Окрыленный успехом, Павло был сейчас в том приподнятом настроении, которое всегда проявлялось в нем необычайной легкостью в мыслях и многословием. Даже не закусив после первой рюмки, он снова заговорил:

— Скажи, Грицько, ты что, действительно думал… жениться на ней?

— Оставим это! — Но, помолчав немного, не вытерпел: — Ты-то почему так интересуешься?

— Человека, который думает, болеет за общенародное дело, не может не интересовать то, что в какой-либо степени касается этого общего дела. Каким образом касается? Очень просто. Это ты для себя самого — Грицько, и все. А для меня ты Грицько уже потом, а в первую очередь гражданин, сознательный украинец…

Многословно, порой срываясь на фальшивый пафос, Диденко стал говорить о тех необъятных перспективах, которые в связи с революцией открылись перед Украиной, а заодно и о трудностях, прежде всего из-за нехватки людей.

— Вот откуда у меня, Грицько, интерес к твоим, казалось бы, сугубо интимным делам. Прямо скажу: женившись на простой девушке, ты сразу же похоронил бы себя для общественной жизни. Жена, дети, заботы… Я понимаю, что не жениться тоже нельзя. Вот тут и пошевели мозгами. Тебе нужна жена не лишь бы какая-нибудь, а с образованием прежде всего. Женщина, которая незаметно даже для тебя самого постепенно поднимала бы тебя до своего культурного уровня. Сельская учительница, скажем. Да, да! Когда-то, быть может, это было бы с твоей стороны неправомерной претензией, но сейчас революция внесла и сюда, во взаимоотношения сословий, существенные коррективы. Нет, теперь это не проблема. Только захоти, сразу высватаю тебе такую невесту… С образованием никак не ниже гимназического. Пальчики оближешь. Но, конечно, это еще только полдела. С одним жениным умом далеко не уйдешь. Нужен и свой. Не помню, говорил ли я с тобой о кооперативных курсах?

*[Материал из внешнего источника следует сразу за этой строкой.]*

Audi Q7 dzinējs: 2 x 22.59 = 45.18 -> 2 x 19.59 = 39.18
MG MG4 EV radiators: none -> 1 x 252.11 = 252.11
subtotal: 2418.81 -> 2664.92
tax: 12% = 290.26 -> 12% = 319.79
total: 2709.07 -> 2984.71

В этот момент Ивга Семеновна принесла жаркое.

— Вот кстати. Садитесь, Ивга Семеновна. Нужна и ваша помощь. Я как раз сватаю Грицька.

— О, по такому случаю и я выпью. Даже вашей самогонки. — Села за стол. Прищурившись, взглянула на Грицька. — А за кого же?

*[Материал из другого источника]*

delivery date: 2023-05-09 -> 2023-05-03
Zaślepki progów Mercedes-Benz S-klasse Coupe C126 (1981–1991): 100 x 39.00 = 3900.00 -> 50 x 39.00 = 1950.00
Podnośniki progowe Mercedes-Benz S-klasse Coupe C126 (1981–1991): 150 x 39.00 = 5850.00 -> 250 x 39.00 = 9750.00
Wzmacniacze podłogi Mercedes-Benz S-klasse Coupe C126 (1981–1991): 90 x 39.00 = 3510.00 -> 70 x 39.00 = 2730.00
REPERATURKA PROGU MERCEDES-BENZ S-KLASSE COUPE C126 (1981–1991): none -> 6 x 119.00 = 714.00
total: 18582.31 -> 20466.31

— Пока что за кооперацию, — сказал Диденко. — Агитирую на курсы.

— Ну, и как же вы, Гриць?

— Не по мне это, — ответил Саранчук. — Не торговал селедками сроду и теперь не собираюсь.

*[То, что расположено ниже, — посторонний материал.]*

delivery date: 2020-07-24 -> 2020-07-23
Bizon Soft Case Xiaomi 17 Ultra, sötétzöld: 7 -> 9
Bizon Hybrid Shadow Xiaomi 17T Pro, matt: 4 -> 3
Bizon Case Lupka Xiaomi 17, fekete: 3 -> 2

Ивга Семеновна засмеялась.

— Ой, и чудак же вы! При чем же тут селедки? Ведь курсы не для потребительской кооперации, а для сельскохозяйственной.

— Вот именно! — подхватил Павло. — А это, как говорят в Одессе, две большие разницы. Сельскохозяйственная кооперация…

Неизвестно, сколько бы говорил Павло на эту тему, но его перебил приход Левченко.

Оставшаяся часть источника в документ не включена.